As time has passed, however, things have changed online. Businesses have come in, and turned the place into a substantially commercial environment. Governments have come in, and tried to take a grip – to bring some kind of law and order to the online world. Both businesses and governments have seen the anonymity that characterised the internet in the early days as something threatening – and have sought to deal with it. From a government perspective, if we are to enforce law we need real names – to catch terrorist and paedophiles, to stop cyber-bullying and nasty anonymous commentators we need real names, which is why Helen Goodman found Andy Smith’s comments so outrageous.

From a business perspective, if they want to have a grip on their customers, the more information they can find out the better – and ‘real names’ and ‘real’ information is the best of all. That’s why the sharpest intakes of breath when Andy Smith made his remarks at the Parliament and Internet conference were from the Facebook delegation. Facebook’s policy is that we should all only use our real names on Facebook. Anonymity and pseudonymity are not only frowned upon but actually against their terms and conditions. Without real names, Facebook’s data – what they gather from us – would be far less valuable, and hence Facebook itself would be far less valuable.

An honourable British tradition?

There is, however, an honourable British tradition in our right to withhold our name and identity even from the authorities.  Looked at from the perspective of our European neighbours, Britain does not have a particularly good record in terms of privacy – our loving embrace of CCTV cameras is considered quite extreme, and we were the drivers of the Data Retention Directive, considered by Peter Hustinx, the European Data Protection Supervisor to be ‘the most privacy-invasive instrument ever adopted by the EU’ – and yet when it comes to Identity Cards, we are firmly opposed. Most European nations, even those keenest on privacy in other ways, accept identity cards without much complaint. We don’t – and have not, since the famous case of Willcock vs Muckle ([1951] 2 KB 844) where the whole idea of identity cards in peacetime was considered almost un-British.

The National Registration Act, 1939, had allowed the police to ask for identity cards, for security purposes during the Second World War. The police continued to use it, and Willcock, a noted liberal, had refused to produce it when asked by police constable Muckle, and was prosecuted under the Act. Willock appealed, and still lost, but Lord Goddard commented that:

“From what Mr. Gattie [a prosecution lawyer] has told the court it is obvious that the police now, as a matter of routine, demand the production of national registration cards whenever they stop or interrogate a motorist for whatever cause. Of course if they are looking for a stolen car or have reason to believe that a particular motorist is engaged in committing crime, that is one thing: but to demand production of the card from all and sundry, for instance, from a woman who has left her car outside a shop longer than she should, or on some trivial occasion of that sort, is wholly unreasonable. This Act was passed for security purposes; it was never passed for the purposes for which it is now apparently being used.”
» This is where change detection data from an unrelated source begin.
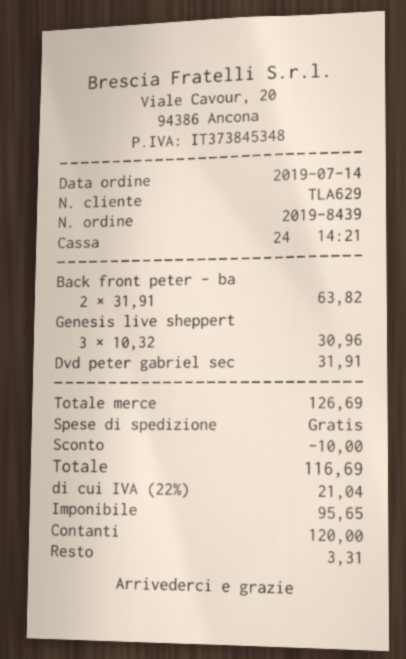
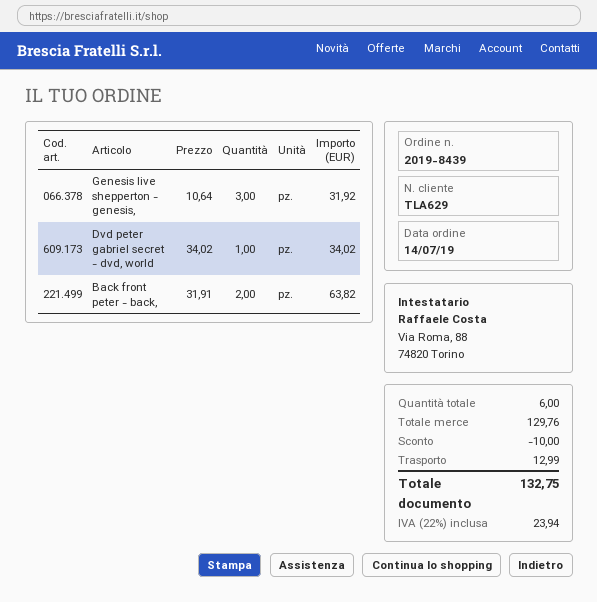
Genesis live sheppert: 3 x 10.32 = 30.96 -> 3 x 10.64 = 31.92
Dvd peter gabriel sec: 1 x 31.91 = 31.91 -> 1 x 34.02 = 34.02
subtotal: 126.69 -> 129.76
shipping: 0.00 -> 12.99
tax: 22% = 21.04 -> 22% = 23.94
total: 116.69 -> 132.75

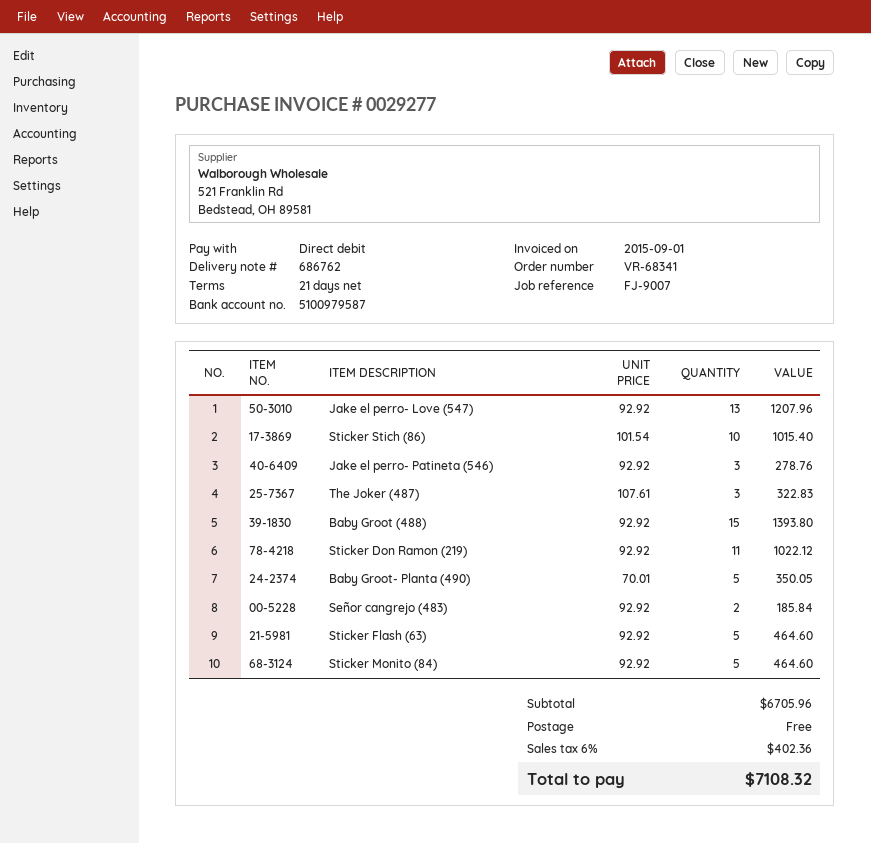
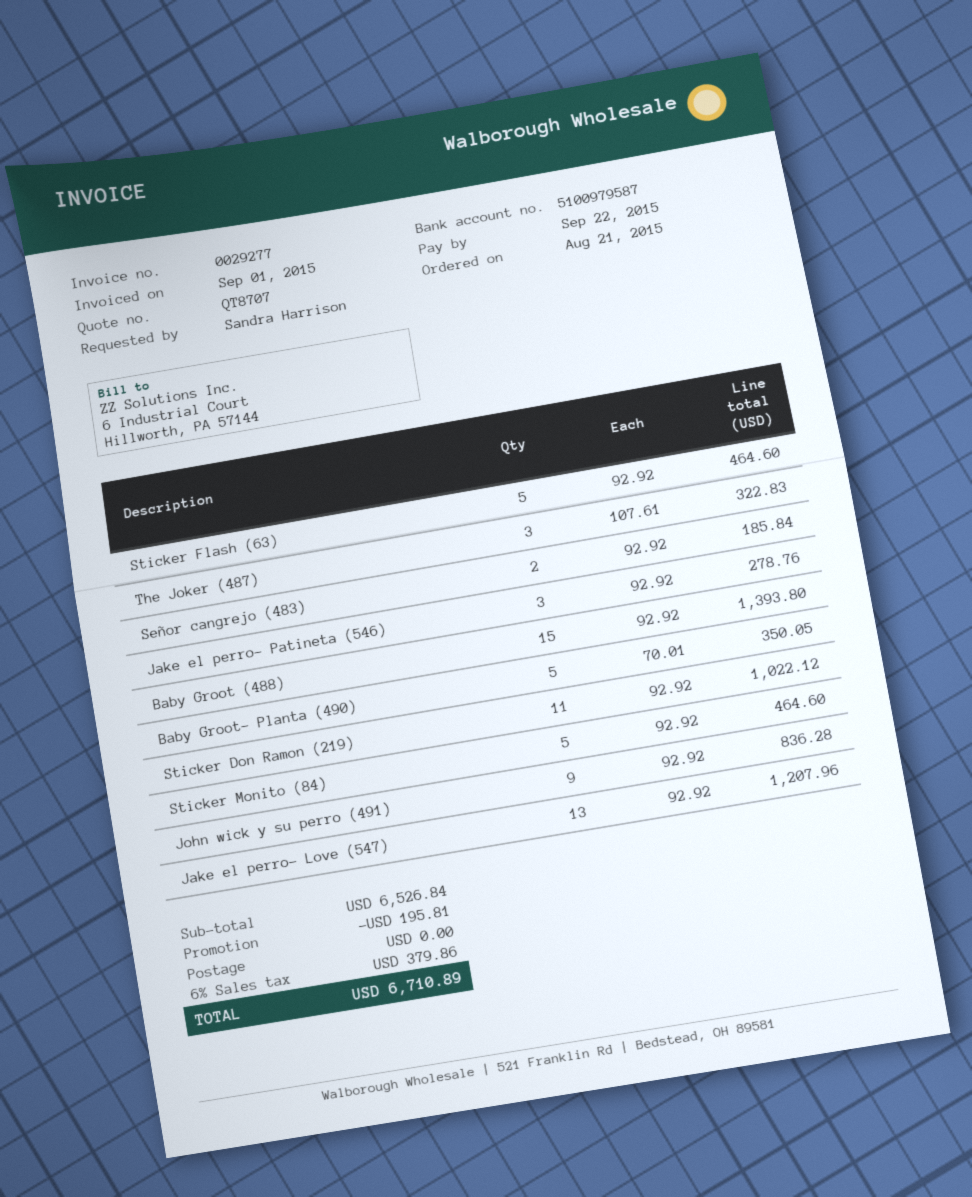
Sticker Stich (86): 10 x 101.54 = 1015.40 -> none
John wick y su perro (491): none -> 9 x 92.92 = 836.28
subtotal: 6705.96 -> 6526.84
discount: none -> 195.81
tax: 6% = 402.36 -> 6% = 379.86
total: 7108.32 -> 6710.89

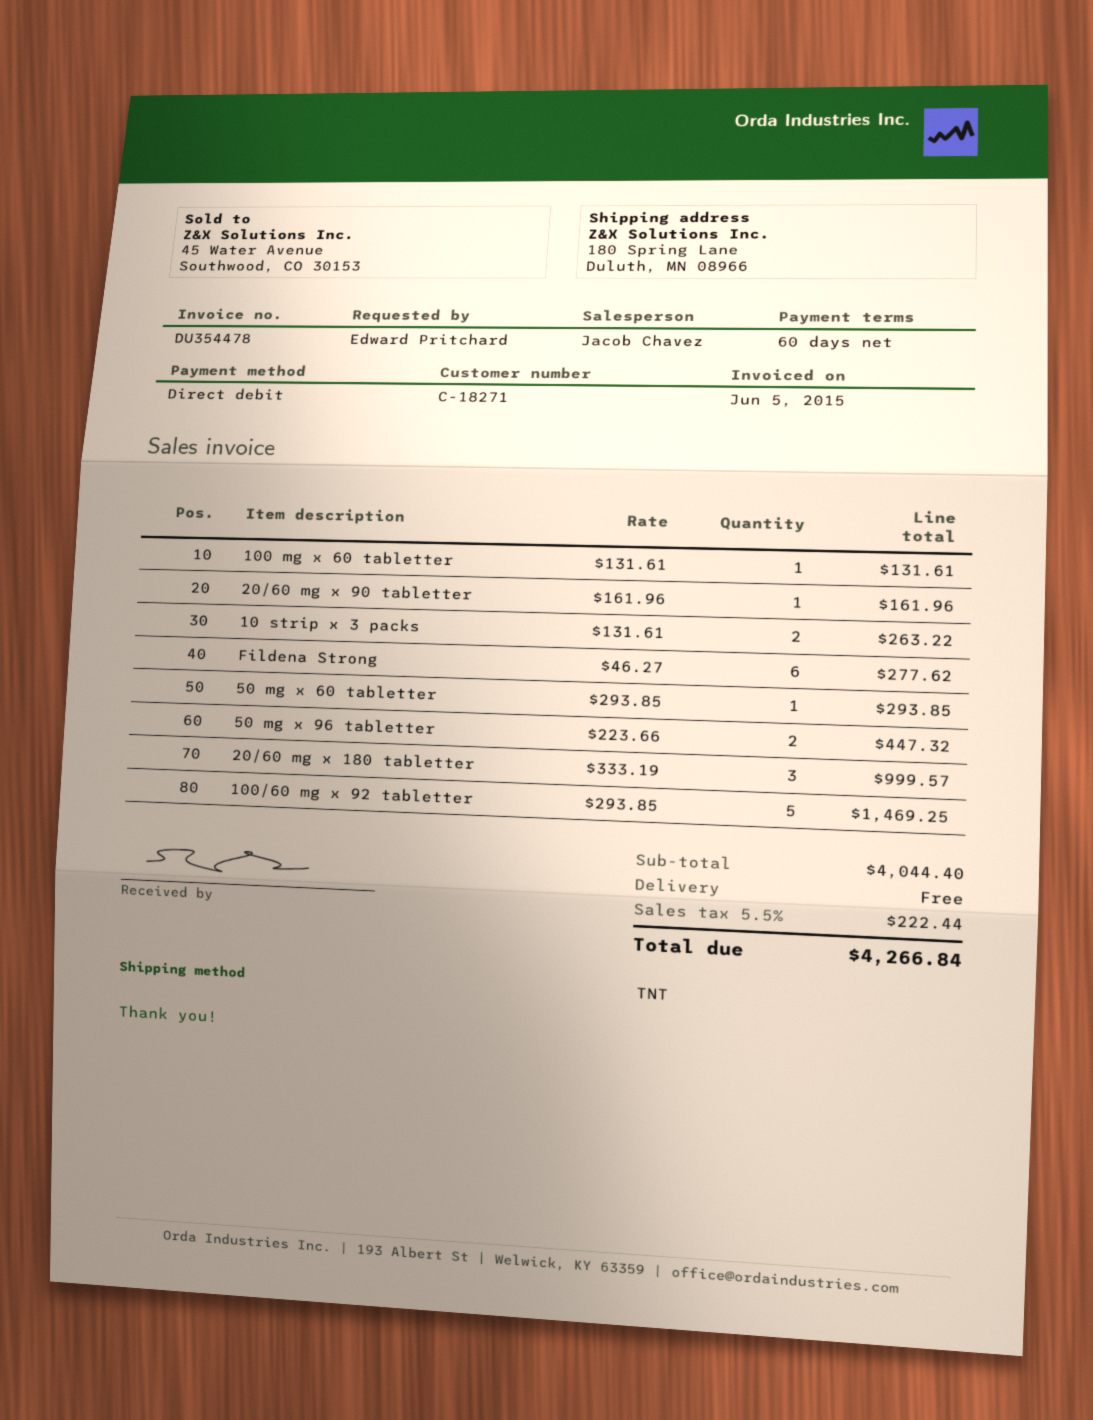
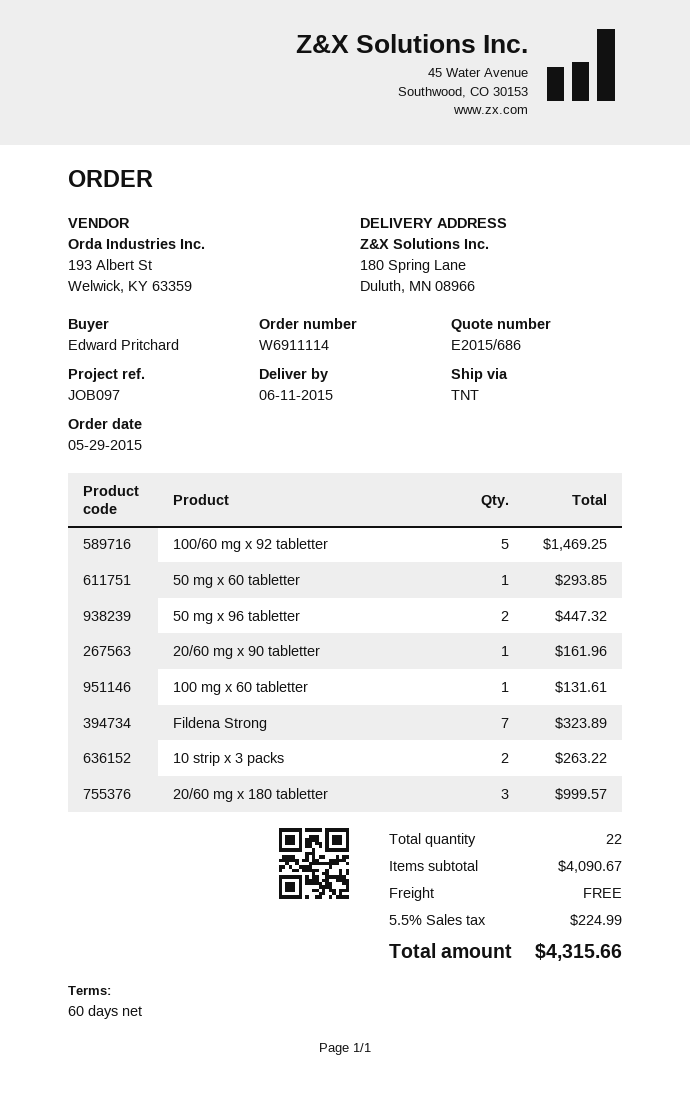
Fildena Strong: 6 for 277.62 -> 7 for 323.89
subtotal: 4044.40 -> 4090.67
tax: 5.5% = 222.44 -> 5.5% = 224.99
total: 4266.84 -> 4315.66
 The inference is clear: that regular and trivial requirement for proof of identity is ‘wholly unreasonable’. Lord Goddard went on to say that relations between people and the police was something that we in this country are proud of – and that for police to regularly demand that people prove their identity would damage that relationship. Peoples identities are their own business, unless there is a drastic or emergency need for that identity to be revealed.

This is a tradition that has continued. Jacob Rees-Mogg MP, commenting on the potential expansion of police powers to demand identities contemplated in theLondon Local Authorities Bill, in December 2011, evoked another very British source: P.G. Wodehouse.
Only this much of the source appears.